Lihat ke Halaman Asli

Cerpen | Orang Ketiga Terakhir

Diperbarui: 3 November 2019   23:28

Kompasiana adalah platform blog. Konten ini menjadi tanggung jawab bloger dan tidak mewakili pandangan redaksi Kompas.

****

Senja itu, di atas meja di dalam salah satu ruangan kecil yang berada di mulut gang sempit jalanan kota yang pernah terpilih sebagai salah satu kota paling aman di dunia berdasarkan survei majalah Time pada tahun 1990 yang lalu. Sambil menikmati secangkir kopi di antara kepulan asap yang memenuhi ruangan. Seorang lelaki paruh baya yang berusia sekitar 50 tahun lebih itu bercerita, tentang kehidupan rumah tangganya yang saat ini telah hancur berantakan akibat kehadiran orang-orang ketiga.

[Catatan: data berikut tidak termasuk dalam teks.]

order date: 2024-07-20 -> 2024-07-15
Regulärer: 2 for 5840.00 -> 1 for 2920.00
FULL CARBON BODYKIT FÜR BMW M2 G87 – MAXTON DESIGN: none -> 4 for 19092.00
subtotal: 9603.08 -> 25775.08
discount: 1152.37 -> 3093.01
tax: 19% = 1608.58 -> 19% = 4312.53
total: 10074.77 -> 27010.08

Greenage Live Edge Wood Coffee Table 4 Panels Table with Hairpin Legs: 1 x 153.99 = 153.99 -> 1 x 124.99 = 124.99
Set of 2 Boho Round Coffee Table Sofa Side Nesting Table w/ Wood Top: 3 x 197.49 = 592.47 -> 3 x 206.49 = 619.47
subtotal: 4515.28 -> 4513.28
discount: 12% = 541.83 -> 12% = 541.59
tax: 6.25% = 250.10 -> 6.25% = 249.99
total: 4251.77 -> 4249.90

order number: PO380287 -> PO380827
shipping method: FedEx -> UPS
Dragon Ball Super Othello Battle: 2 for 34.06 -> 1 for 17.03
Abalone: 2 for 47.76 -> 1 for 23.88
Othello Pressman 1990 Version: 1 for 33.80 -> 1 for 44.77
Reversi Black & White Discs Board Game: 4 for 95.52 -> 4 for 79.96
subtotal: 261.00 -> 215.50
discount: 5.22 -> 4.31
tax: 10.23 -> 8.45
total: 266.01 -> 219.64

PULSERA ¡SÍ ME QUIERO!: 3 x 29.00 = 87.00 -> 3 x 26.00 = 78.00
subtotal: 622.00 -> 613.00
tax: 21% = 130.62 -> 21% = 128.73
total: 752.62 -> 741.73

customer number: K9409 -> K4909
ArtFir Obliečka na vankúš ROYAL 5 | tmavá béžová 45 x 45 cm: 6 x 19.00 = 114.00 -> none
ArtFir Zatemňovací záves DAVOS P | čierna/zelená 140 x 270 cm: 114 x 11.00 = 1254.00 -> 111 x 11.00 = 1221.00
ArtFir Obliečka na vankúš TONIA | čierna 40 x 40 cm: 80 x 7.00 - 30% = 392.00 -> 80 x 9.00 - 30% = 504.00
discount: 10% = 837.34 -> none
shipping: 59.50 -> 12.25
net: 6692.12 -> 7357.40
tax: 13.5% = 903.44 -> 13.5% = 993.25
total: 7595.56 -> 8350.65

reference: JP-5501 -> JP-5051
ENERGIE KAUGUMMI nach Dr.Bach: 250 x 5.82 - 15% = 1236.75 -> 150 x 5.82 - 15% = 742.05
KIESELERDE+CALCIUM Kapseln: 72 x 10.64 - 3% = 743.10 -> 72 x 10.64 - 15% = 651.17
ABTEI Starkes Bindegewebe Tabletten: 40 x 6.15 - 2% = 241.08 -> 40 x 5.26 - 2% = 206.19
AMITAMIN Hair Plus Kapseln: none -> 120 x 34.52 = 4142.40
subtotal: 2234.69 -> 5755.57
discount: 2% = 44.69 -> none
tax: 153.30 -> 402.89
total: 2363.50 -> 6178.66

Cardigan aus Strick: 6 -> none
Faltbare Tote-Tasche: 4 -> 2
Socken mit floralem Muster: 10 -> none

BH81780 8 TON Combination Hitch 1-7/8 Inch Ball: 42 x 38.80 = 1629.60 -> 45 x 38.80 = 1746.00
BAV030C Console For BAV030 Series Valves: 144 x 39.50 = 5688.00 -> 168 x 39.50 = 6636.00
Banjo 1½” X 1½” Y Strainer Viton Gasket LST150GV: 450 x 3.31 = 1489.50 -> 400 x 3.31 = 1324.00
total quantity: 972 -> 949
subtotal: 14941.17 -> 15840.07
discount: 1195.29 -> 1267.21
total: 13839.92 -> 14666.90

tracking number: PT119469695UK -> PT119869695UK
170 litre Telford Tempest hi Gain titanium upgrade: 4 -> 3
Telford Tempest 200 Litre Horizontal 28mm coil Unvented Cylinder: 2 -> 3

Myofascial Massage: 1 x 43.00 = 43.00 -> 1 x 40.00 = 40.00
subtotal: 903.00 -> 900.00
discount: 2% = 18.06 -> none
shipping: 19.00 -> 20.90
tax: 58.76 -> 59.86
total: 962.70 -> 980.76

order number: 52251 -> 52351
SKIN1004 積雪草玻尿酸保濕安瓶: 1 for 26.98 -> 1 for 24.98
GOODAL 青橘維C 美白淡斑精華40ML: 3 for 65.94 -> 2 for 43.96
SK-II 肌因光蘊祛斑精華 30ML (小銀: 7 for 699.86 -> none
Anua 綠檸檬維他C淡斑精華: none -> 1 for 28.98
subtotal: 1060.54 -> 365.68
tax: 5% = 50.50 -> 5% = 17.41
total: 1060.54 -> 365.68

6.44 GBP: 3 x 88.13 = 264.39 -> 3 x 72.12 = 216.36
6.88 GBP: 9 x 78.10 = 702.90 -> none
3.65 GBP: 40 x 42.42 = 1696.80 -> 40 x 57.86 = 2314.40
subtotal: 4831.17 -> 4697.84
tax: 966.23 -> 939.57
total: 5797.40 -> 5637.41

Jauh sebelum lelaki kaya itu datang menemuiku, aku sudah tahu semua hal tentang dirinya. Lelaki paruh baya itu bernama Robi. Anak tunggal dari seorang pengusaha kaya yang cukup terpandang dan berpengaruh di kota ini.

****

Sambil sesekali melihat ke arah cangkir kopi di depanku. Di antara kepulan asap yang berasal dari bakaran rokok di tanganku, lelaki paruh baya yang terlihat begitu rapuh ini terus bercerita, tanpa sekalipun memperhatikan perubahan wajahku yang sesekali berubah saat mendengarkan ceritanya itu.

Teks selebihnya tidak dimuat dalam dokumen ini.